Firefighting officials said Sunday afternoon they have no idea how long the SCU Lightning Complex fires will continue to burn, but that they’re settling in for a long battle.
“This is an absolute marathon that we are embarking on, and we’ll have to set manageable paces,” said Jake Hess, a Cal Fire SCU Unit Chief during a news conference Sunday afternoon.
Neither Hess nor other firefighters at Sunday’s press conference would venture a guess as to how long it would take to put out what on Sunday afternoon was a blaze that had consumed almost 344,000 acres across parts of seven counties – Alameda, Santa Clara, Stanisalus, San Joaquin, San Benito, Merced and Contra Costa – with 10 percent containment as of 7 p.m. Sunday.
The Contra Costa fires, which burned about 1,500 acres on the east side of Mount Diablo near Brentwood, were largely out by Friday morning. But the fires in the rest of the SCU Lightning Complex fires (so named for Cal Fire’s Santa Clara unit) have picked up steam, if anything, officials said Sunday. A series of new mandatory evacuations were issued at 3 p.m. Sunday, effective immediately, mostly in Santa Clara County.

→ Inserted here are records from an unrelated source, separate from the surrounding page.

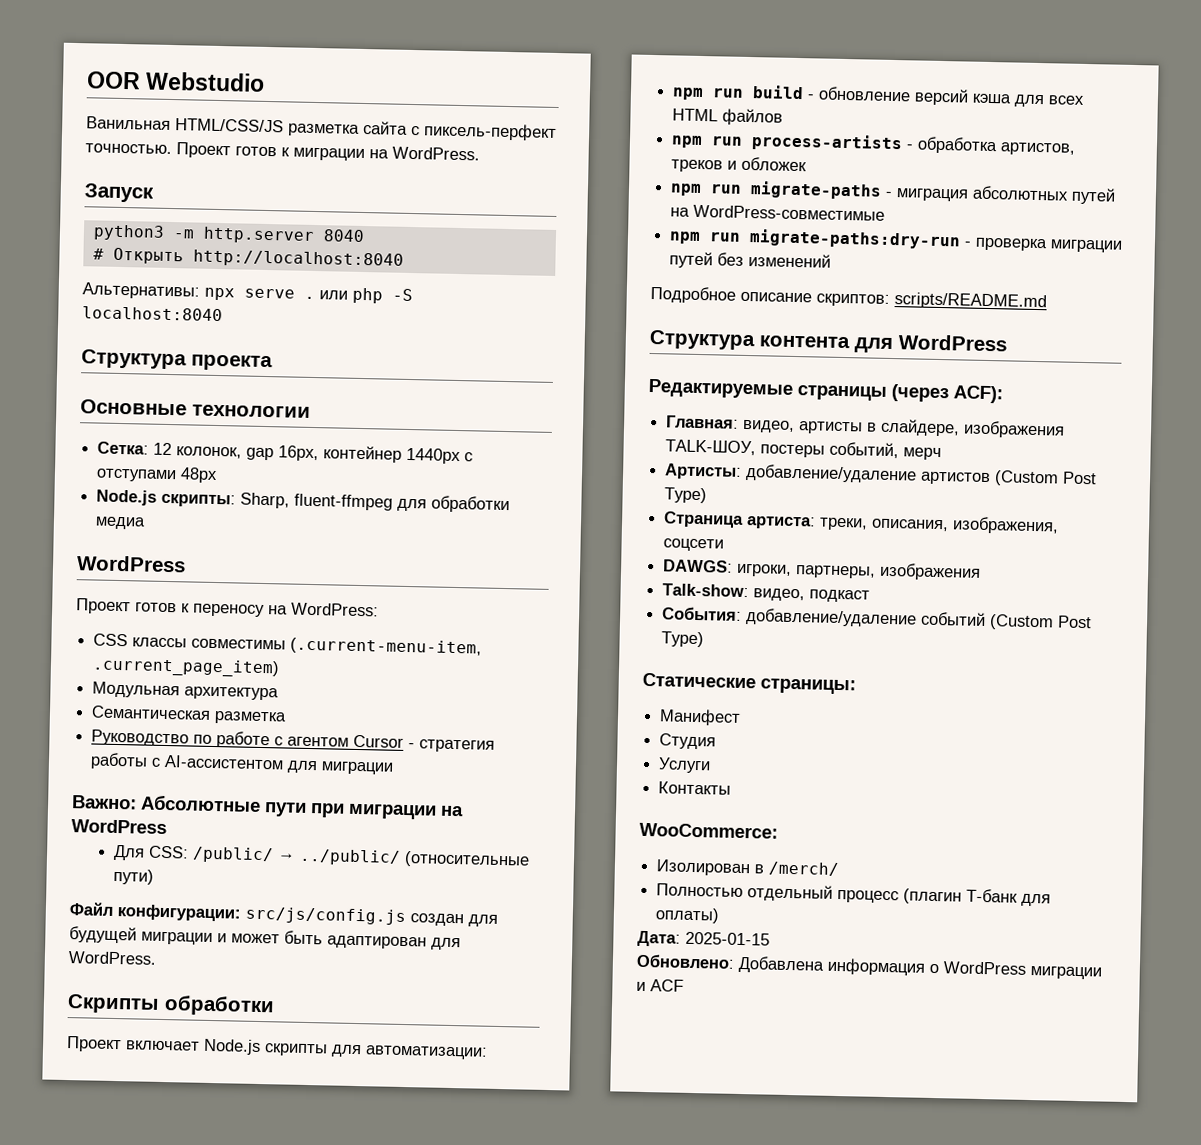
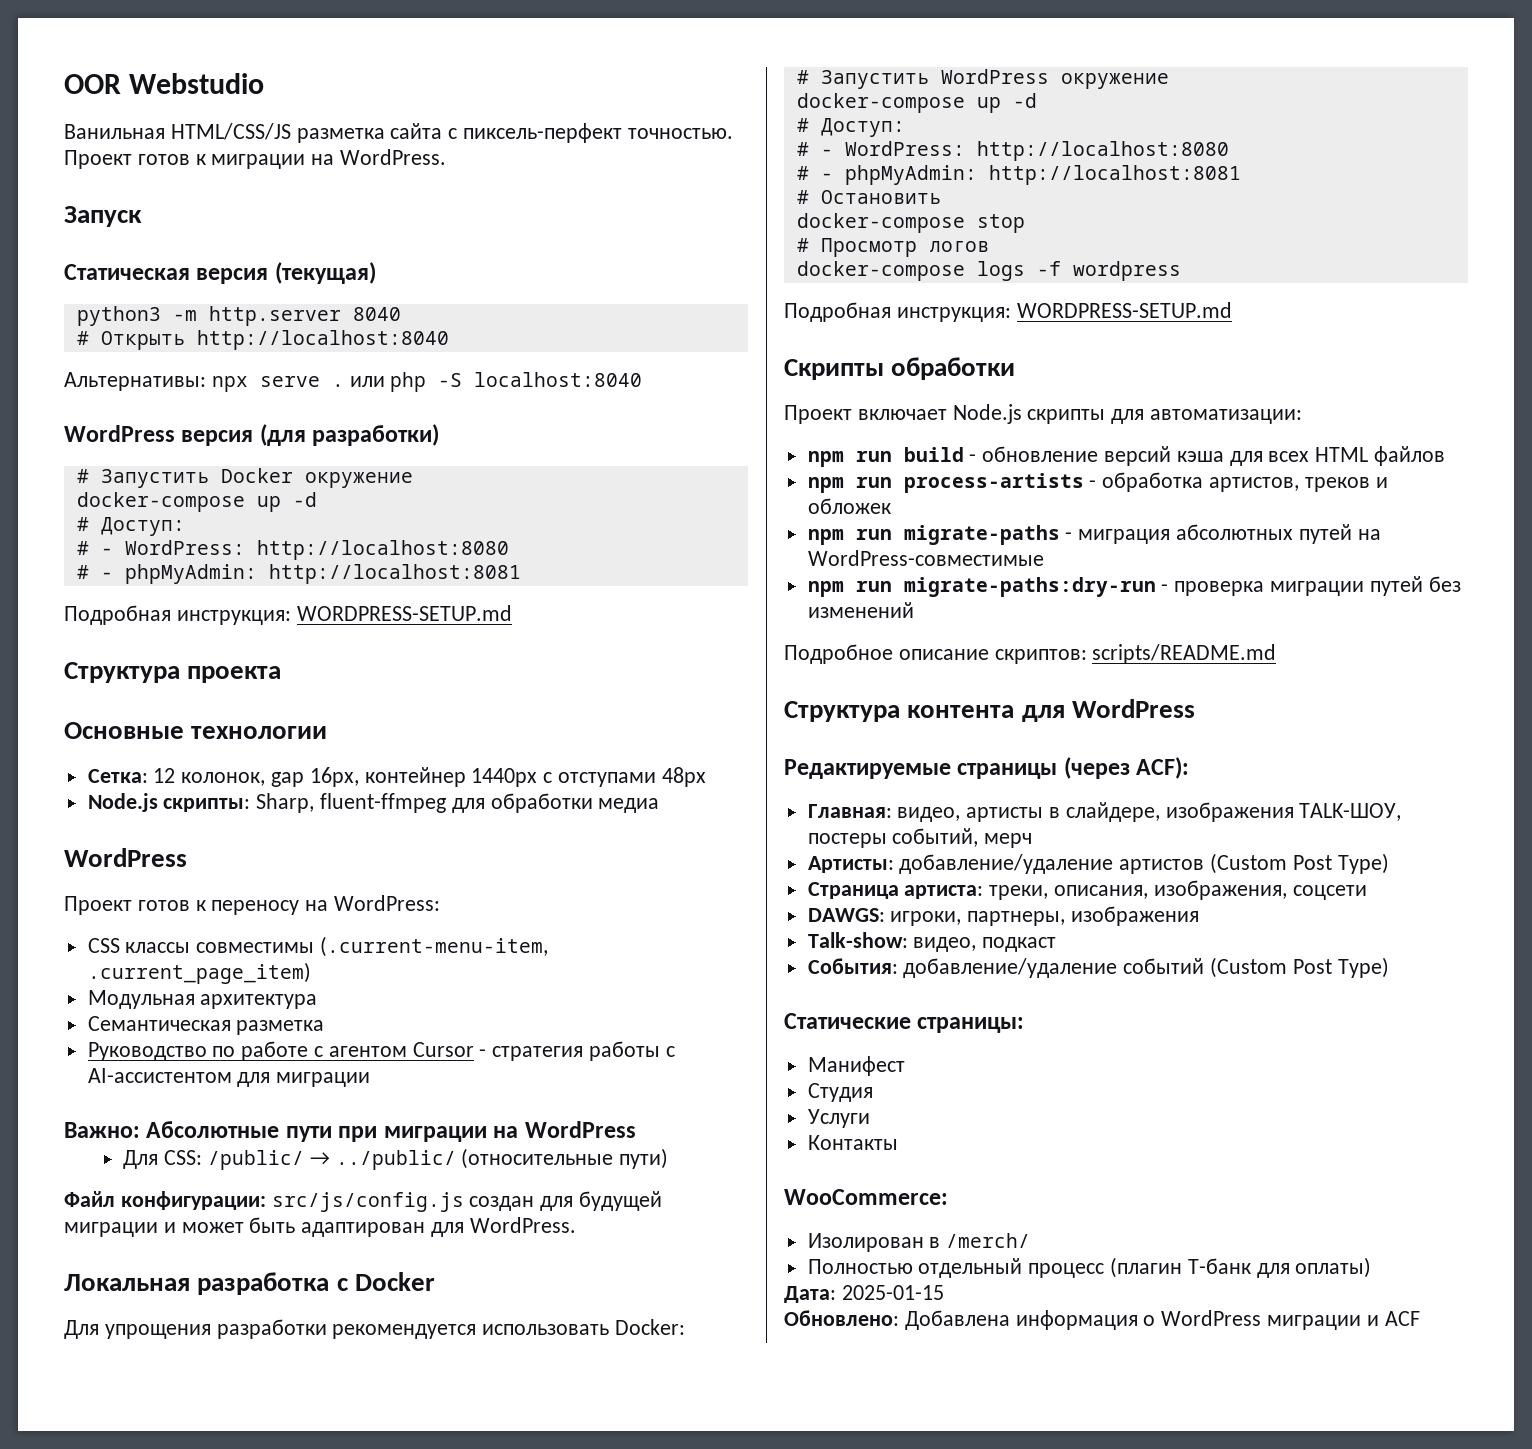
+ Статическая версия (текущая)
+ WordPress версия (для разработки)
+ # Запустить Docker окружение
+ docker-compose up -d
+ # Доступ:
+ # - WordPress: http://localhost:8080
+ # - phpMyAdmin: http://localhost:8081
+ Подробная инструкция: WORDPRESS-SETUP.md
+ Локальная разработка с Docker
+ Для упрощения разработки рекомендуется использовать Docker:
+ # Запустить WordPress окружение
+ docker-compose up -d
+ # Доступ:
+ # - WordPress: http://localhost:8080
+ # - phpMyAdmin: http://localhost:8081
+ # Остановить
+ docker-compose stop
+ # Просмотр логов
+ docker-compose logs -f wordpress
+ Подробная инструкция: WORDPRESS-SETUP.md

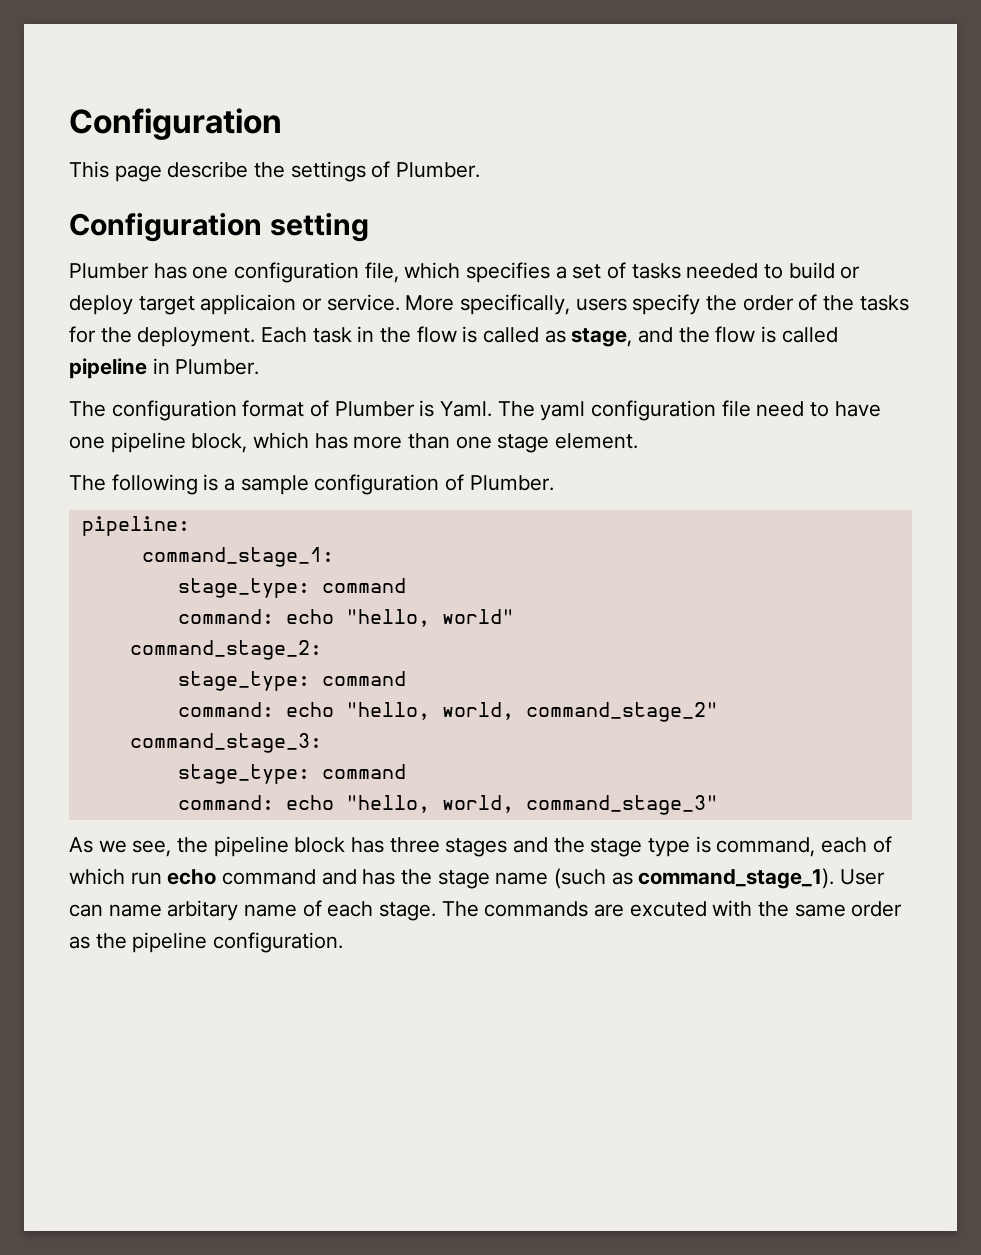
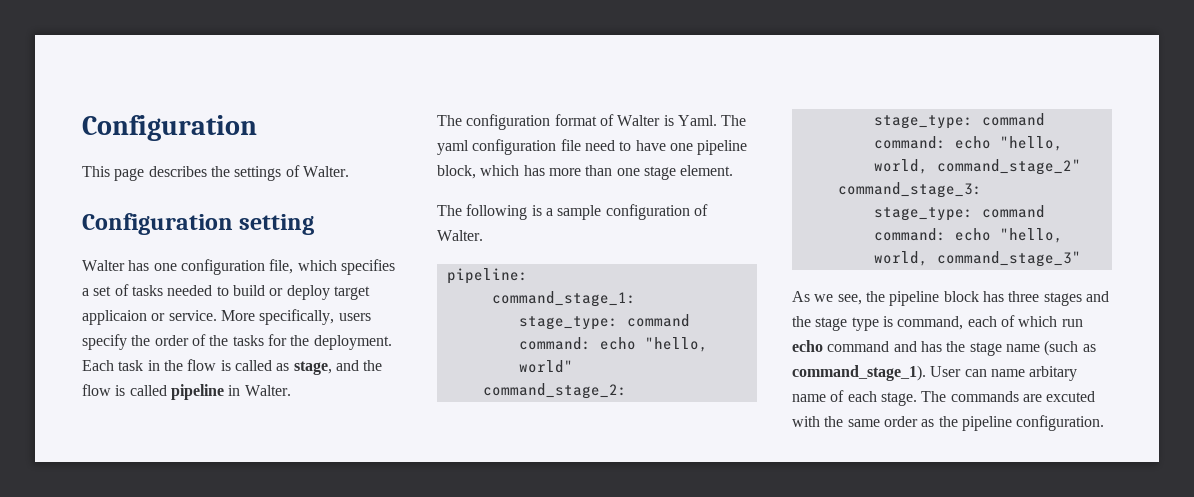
- This page describe the settings of Plumber.
+ This page describes the settings of Walter.
- Plumber has one configuration file, which specifies a set of tasks needed to build or deploy target applicaion or service.
+ Walter has one configuration file, which specifies a set of tasks needed to build or deploy target applicaion or service.
- Each task in the flow is called as stage, and the flow is called pipeline in Plumber.
+ Each task in the flow is called as stage, and the flow is called pipeline in Walter.
- The configuration format of Plumber is Yaml.
+ The configuration format of Walter is Yaml.
- The following is a sample configuration of Plumber.
+ The following is a sample configuration of Walter.

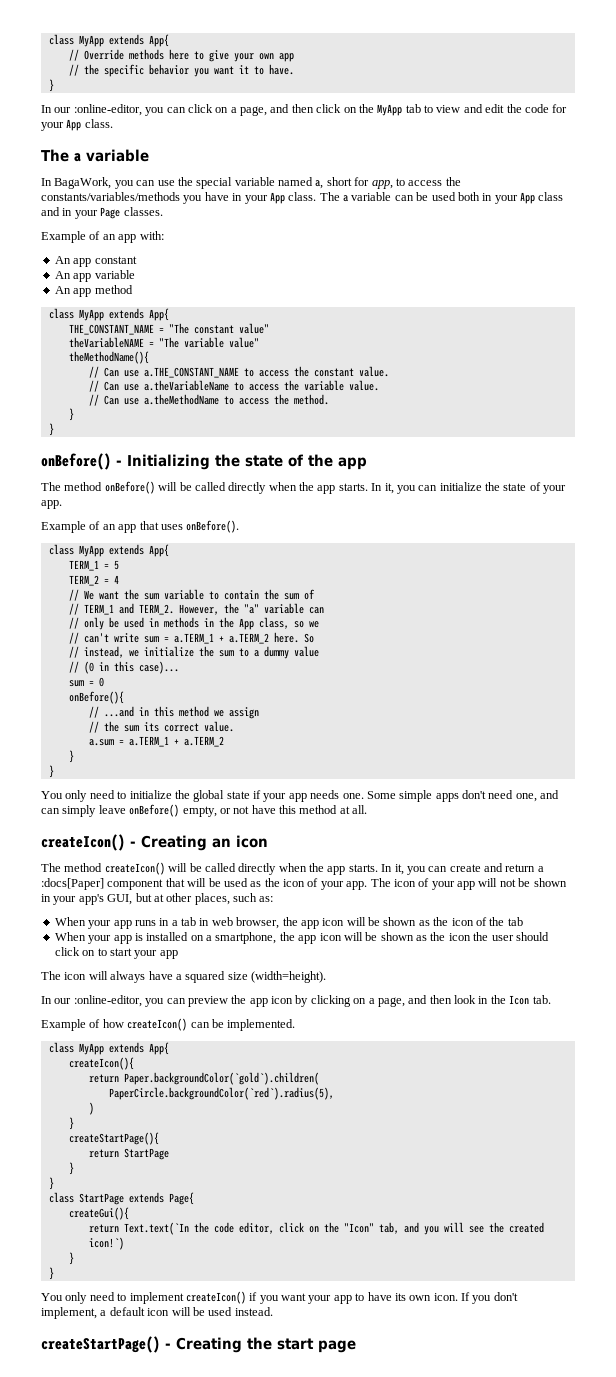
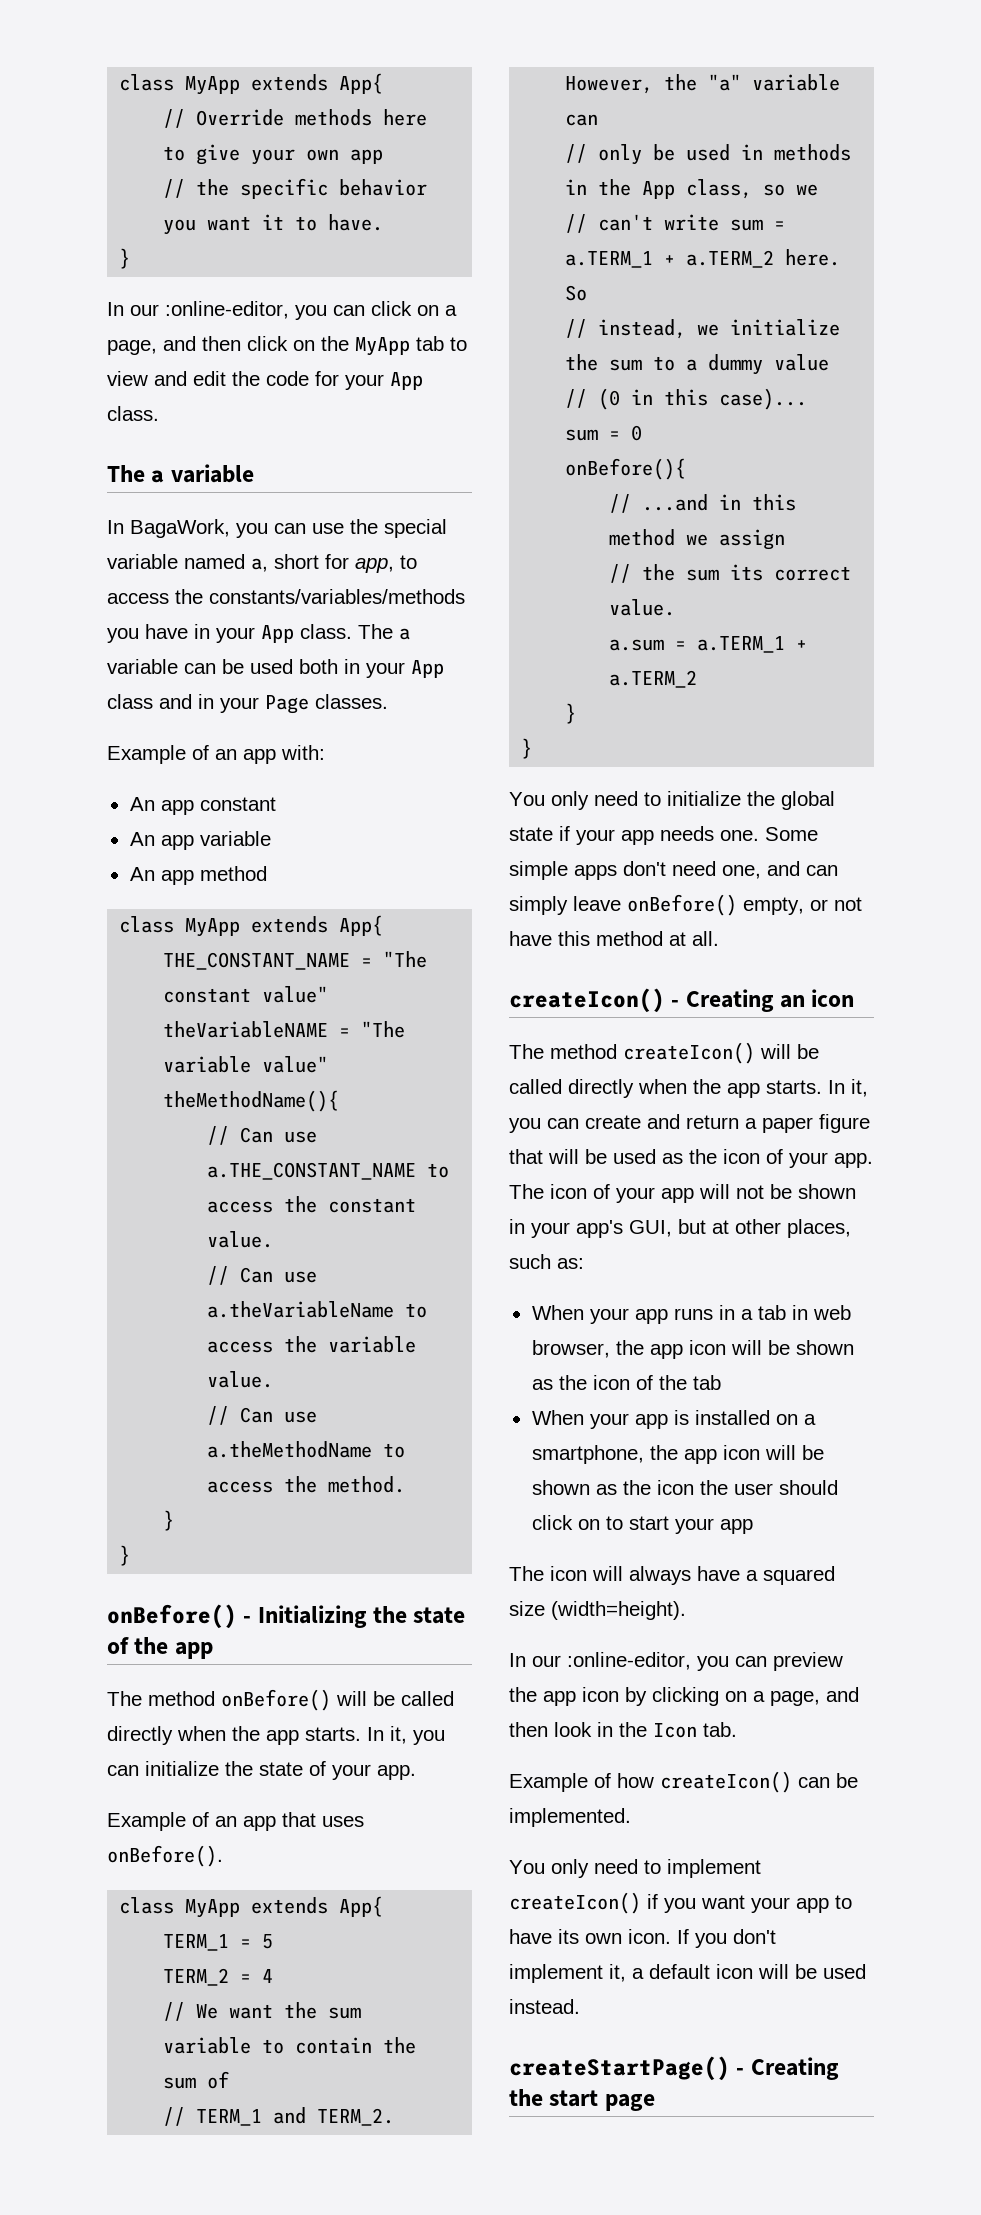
- In it, you can create and return a :docs[Paper] component that will be used as the icon of your app.
+ In it, you can create and return a paper figure that will be used as the icon of your app.
  Example of how createIcon() can be implemented.
- class MyApp extends App{
- createIcon(){
- return Paper.backgroundColor(`gold`).children(
- PaperCircle.backgroundColor(`red`).radius(5),
- )
- }
- createStartPage(){
- return StartPage
- }
- }
- class StartPage extends Page{
- createGui(){
- return Text.text(`In the code editor, click on the "Icon" tab, and you will see the created icon!`)
- }
- }
- If you don't implement, a default icon will be used instead.
+ If you don't implement it, a default icon will be used instead.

The most active areas within the SCU Lightning Complex, said Tim Ernst, a Cal Fire section chief, are the Calaveras zone in the rural areas east of Fremont and northeast of San Jose, and the southeastern areas in Stanislaus and Merced counties.
Hess and others said that saving lives is priority one at this point, though firefighters are still prepared to defend residences. Many mandatory evacuation orders are in place, as are a number of evacuation warnings. “Please, please, look at these evacuation warnings and listen to them,” Hess said.
Firefighters are exhausted, said Jeff Veik, another Cal Fire chief. “We’re challenged for resources all over California and the western United States. We’re one team, one fight.”